A bipartisan bill pending in Congress also would make illegal any deal that delays the release of generic drugs.
Priscilla VanderVeer, spokeswoman for the Pharmaceutical Research and Manufacturers of America, said the group is still reviewing the legislation but noted that the Federal Trade Commission already has the ability to evaluate the patent settlements and aggressively does so.
“Additionally, patent settlements generally permit generic drugs on the market earlier than patent expiration does, generating significant savings for consumers,” VanderVeer said in a statement.
The bill comes amid a national discussion over the high cost of prescription drugs.
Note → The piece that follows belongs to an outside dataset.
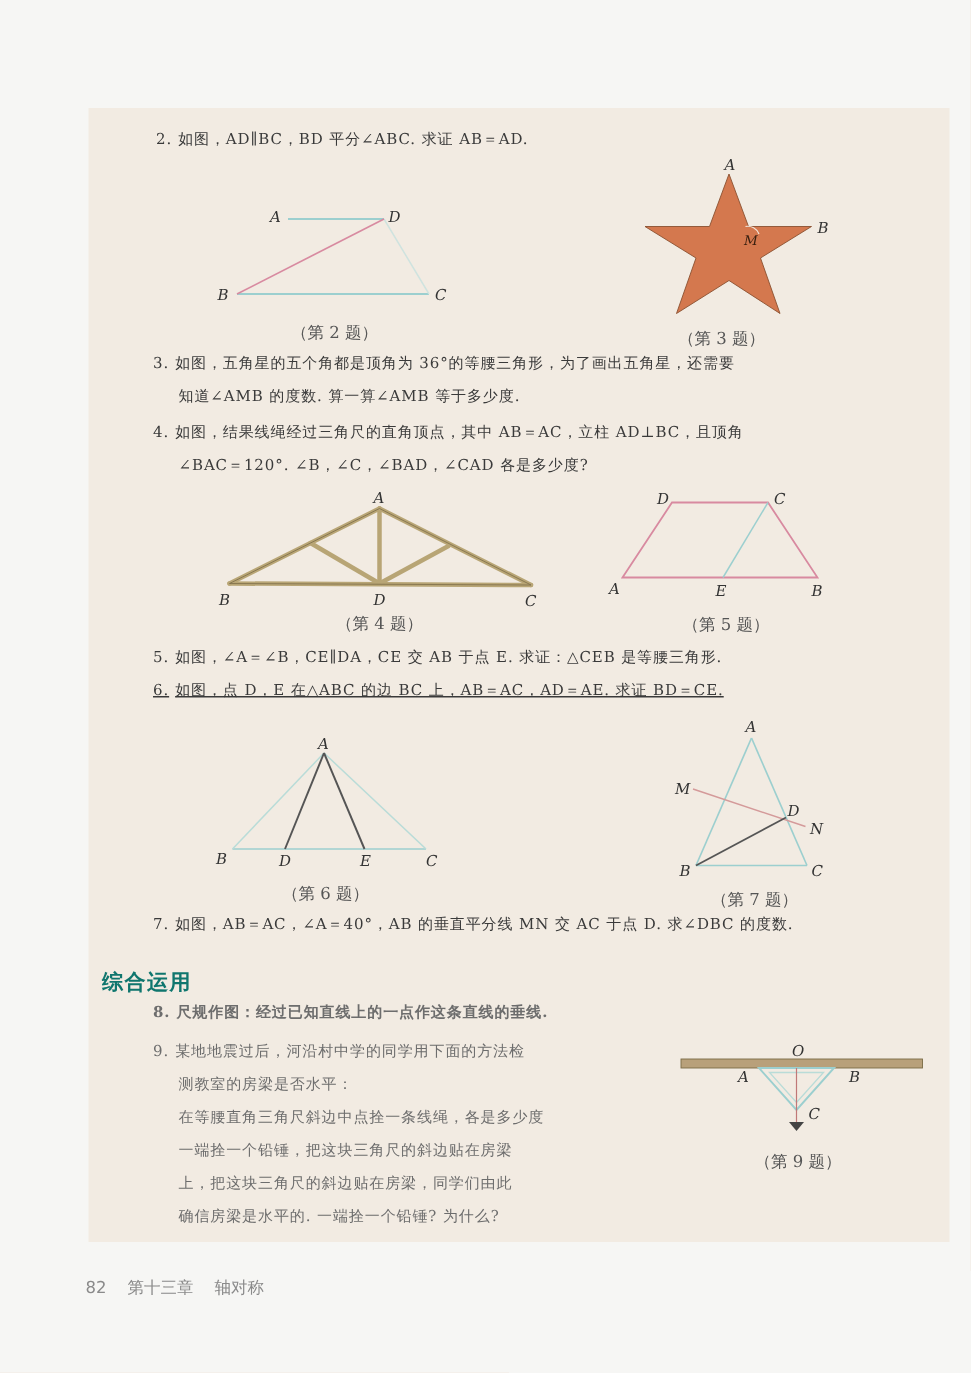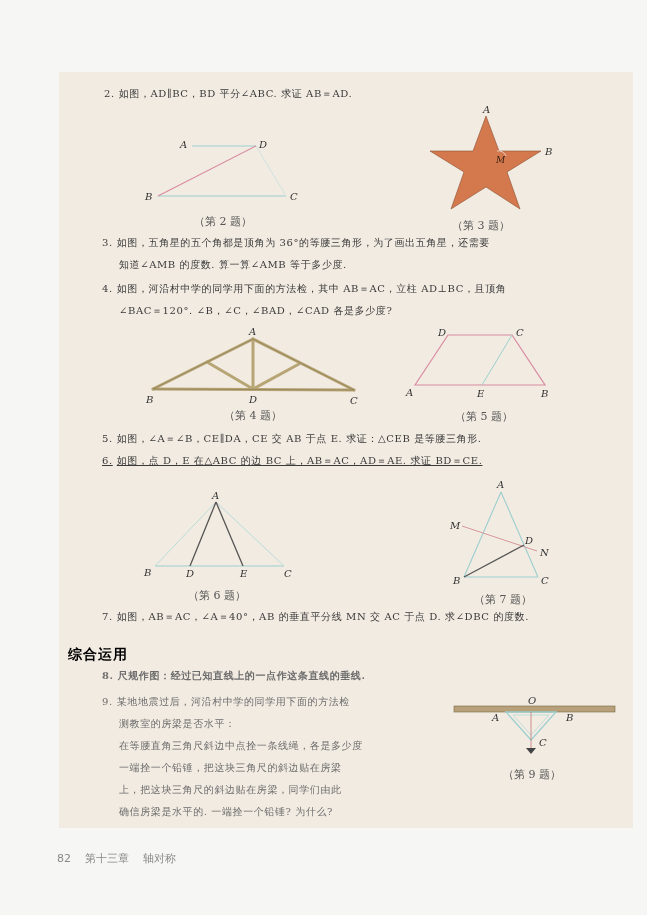"如图，河沿村中学的同学用下面的方法检，其中 AB＝AC，立柱 AD⊥BC，且顶角" span { text: 河沿村中学的同学用下面的方法检 -> 结果线绳经过三角尺的直角顶点 }
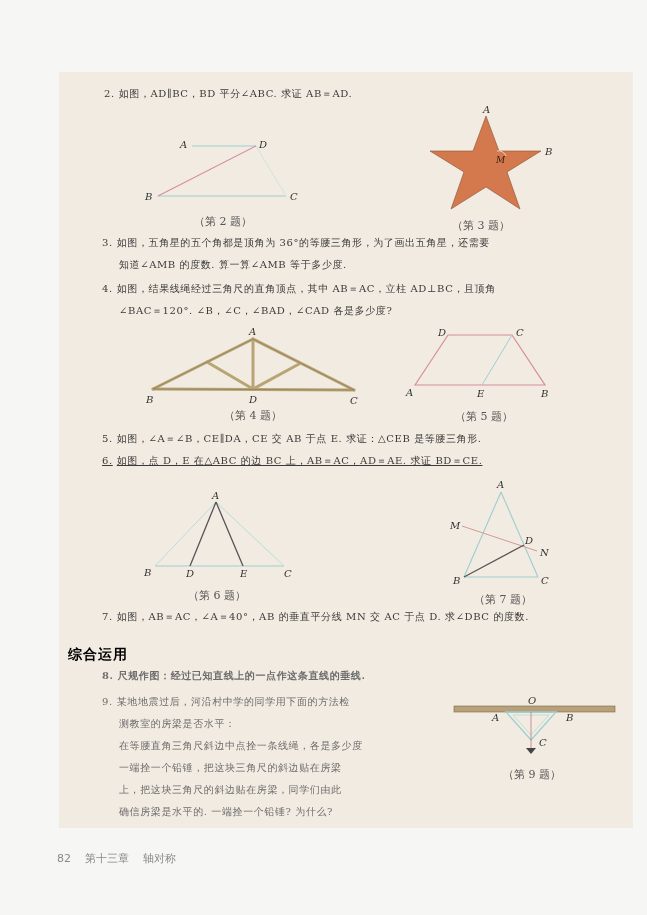"综合运用" .heading { color: #000000 -> #0f766e }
President Trump called attention to the issue in his State of the Union address this month, and Gov. Gavin Newsom has proposed that California create its own consolidated drug-purchasing system to increase the state’s purchasing power.
Addressing price manipulation would also go a long way toward putting affordable drugs in the hands of those who need it, supporters of the bill said.
The FTC has targeted pay-to-delay agreements in recent years, saying that drug companies are attempting to sidestep antitrust laws by claiming the payments are patent settlements. A study by the agency found the deals to delay generic drugs from being released cost consumers $3.5 billion in higher costs each year.
The FTC reached a settlement Tuesday with Teva Pharmaceuticals Industry Ltd. over allegations that the company partnered with competitors to slow down the release of generic drugs.
“It is outrageous when drug companies pay their competitors in order to keep prices inflated,” said Anthony Wright, executive director of Health Access California, a consumer advocacy group. “California is leading again on solutions to address problematic prescription drug pricing policies.”